*Problem details:* This exercise asks for an exact copy of every entry below, with pictures omitted.

───── Data supplied ─────

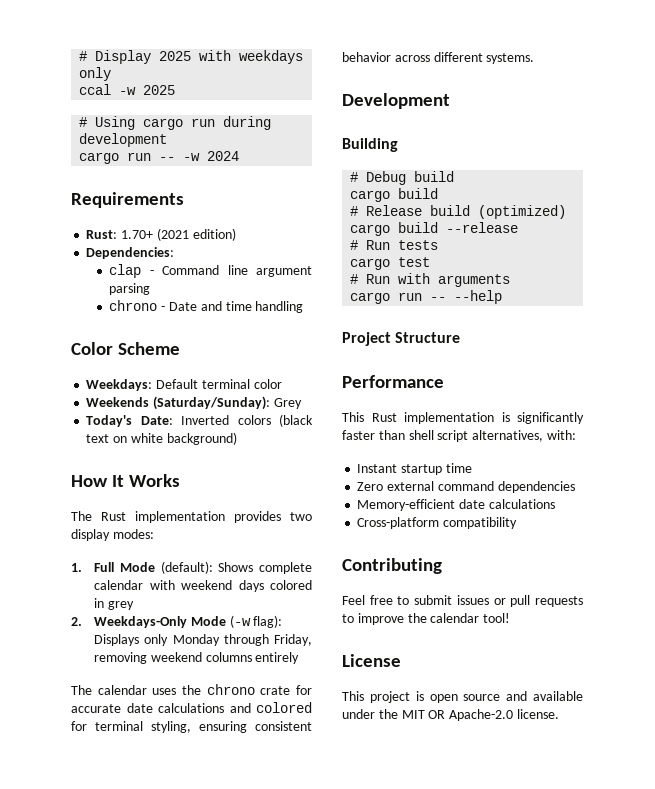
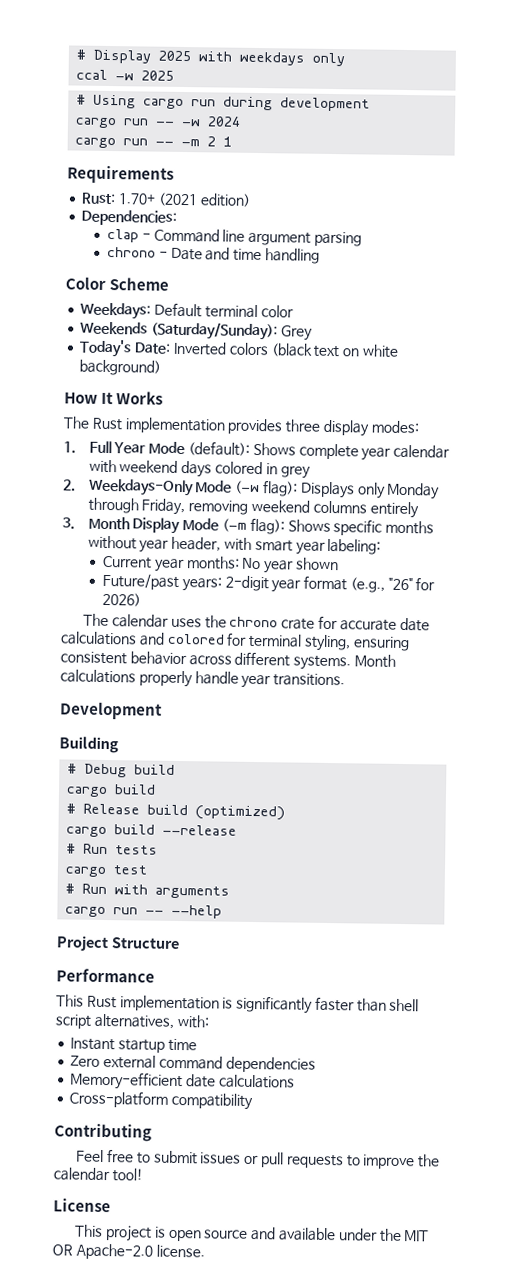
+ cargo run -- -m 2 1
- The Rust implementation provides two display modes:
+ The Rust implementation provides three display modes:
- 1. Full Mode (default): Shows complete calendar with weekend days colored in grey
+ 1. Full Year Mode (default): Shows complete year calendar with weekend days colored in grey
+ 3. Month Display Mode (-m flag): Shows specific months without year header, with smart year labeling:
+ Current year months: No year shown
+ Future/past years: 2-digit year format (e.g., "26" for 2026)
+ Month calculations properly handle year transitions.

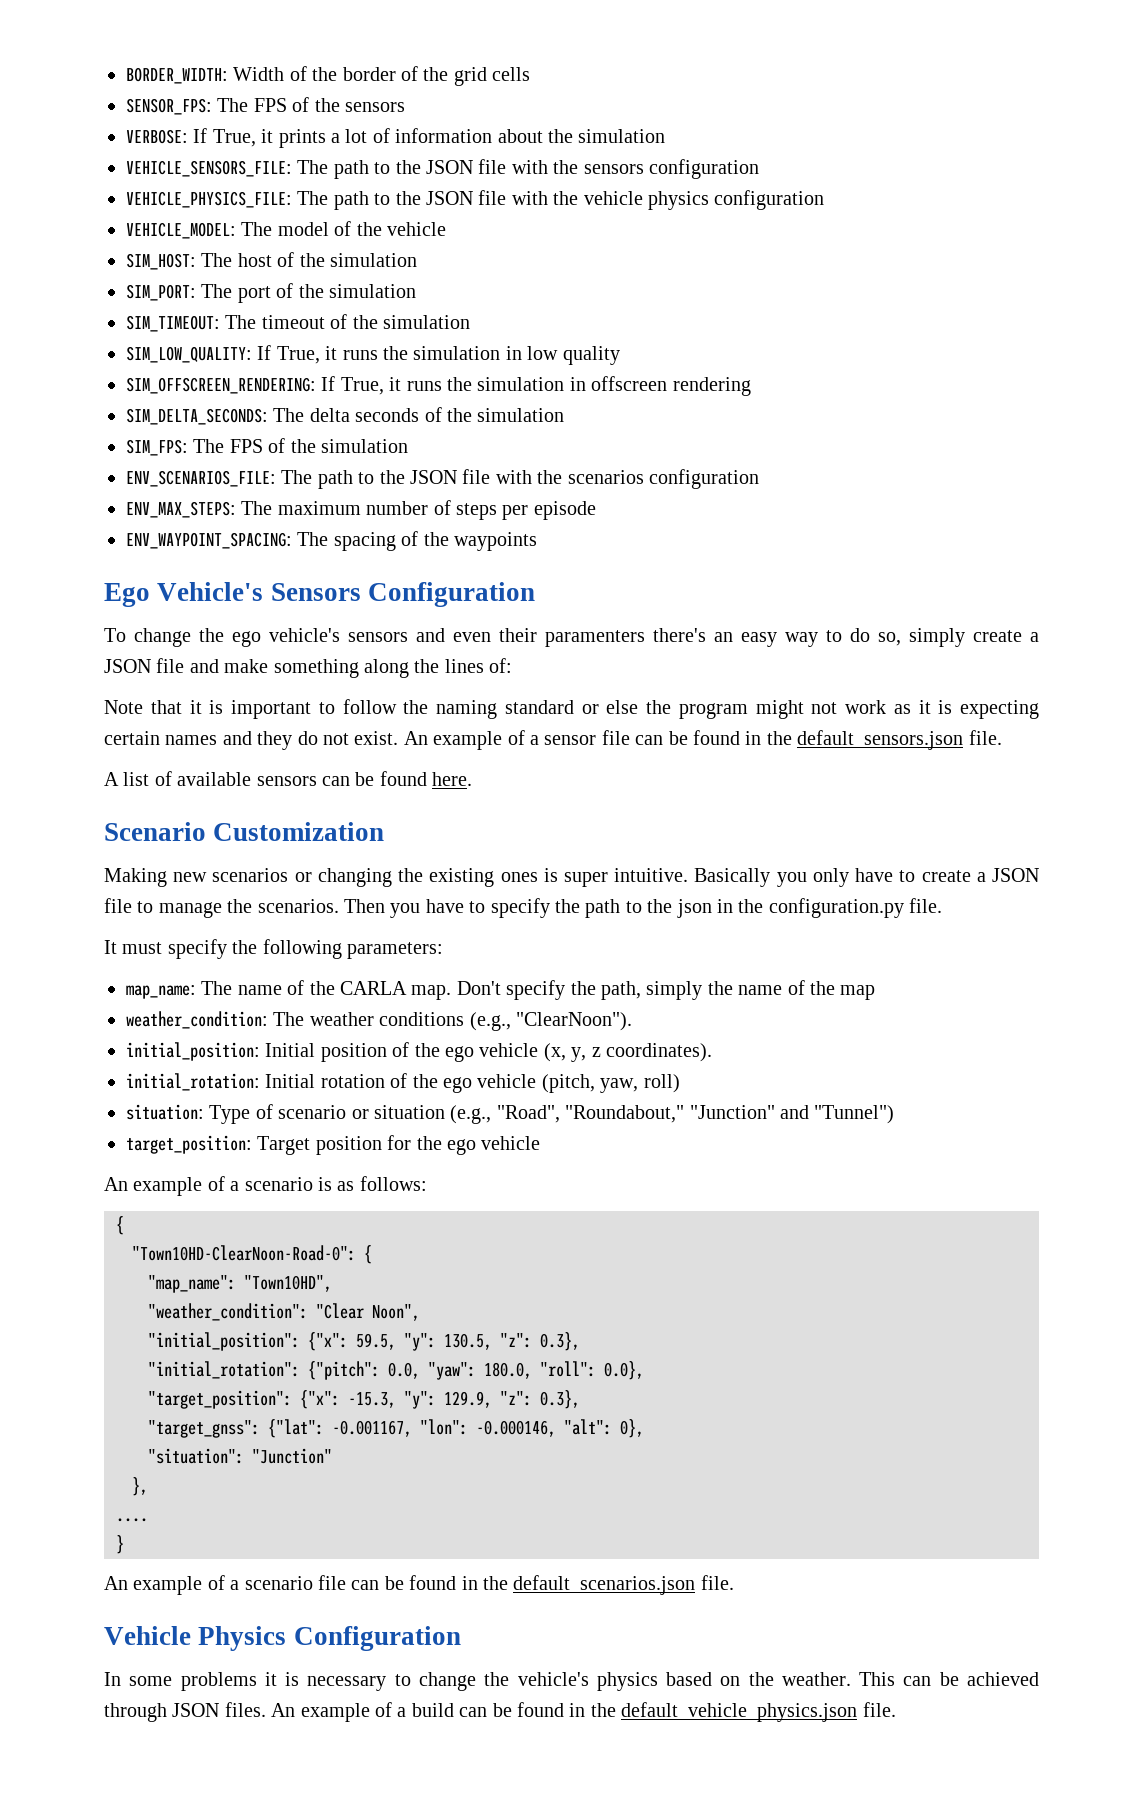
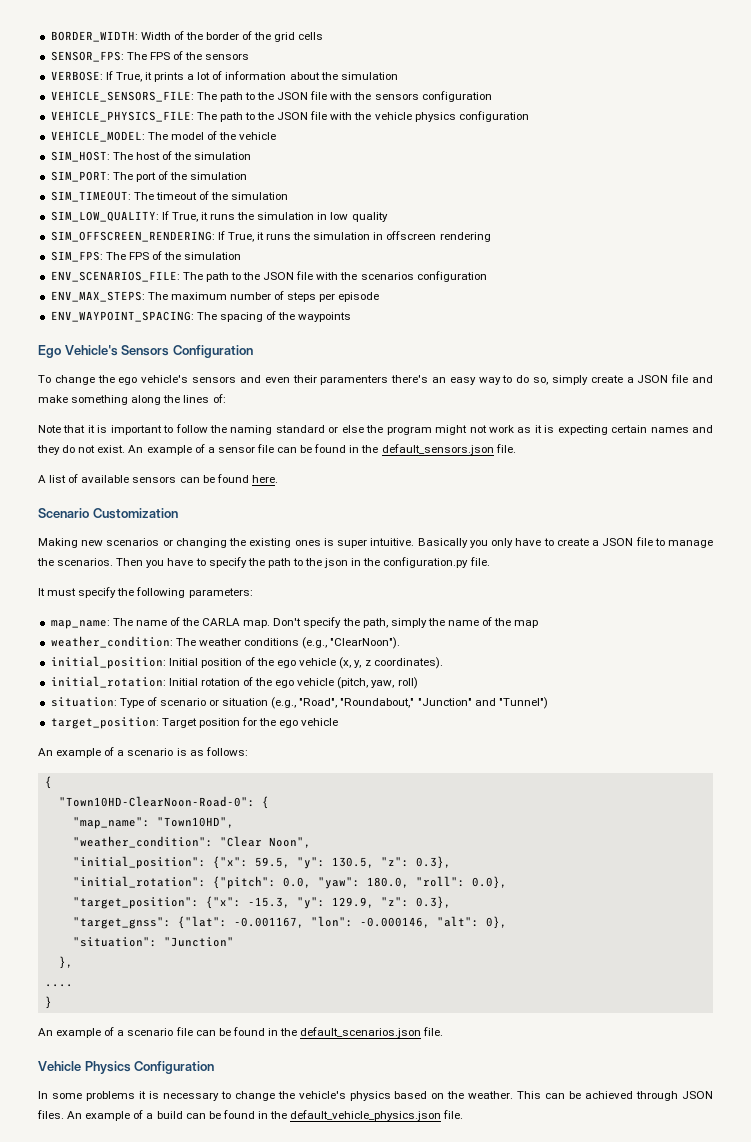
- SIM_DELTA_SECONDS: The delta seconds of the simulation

─────

*Output for this task:*
+ cargo run -- -m 2 1
- The Rust implementation provides two display modes:
+ The Rust implementation provides three display modes:
- 1. Full Mode (default): Shows complete calendar with weekend days colored in grey
+ 1. Full Year Mode (default): Shows complete year calendar with weekend days colored in grey
+ 3. Month Display Mode (-m flag): Shows specific months without year header, with smart year labeling:
+ Current year months: No year shown
+ Future/past years: 2-digit year format (e.g., "26" for 2026)
+ Month calculations properly handle year transitions.

- SIM_DELTA_SECONDS: The delta seconds of the simulation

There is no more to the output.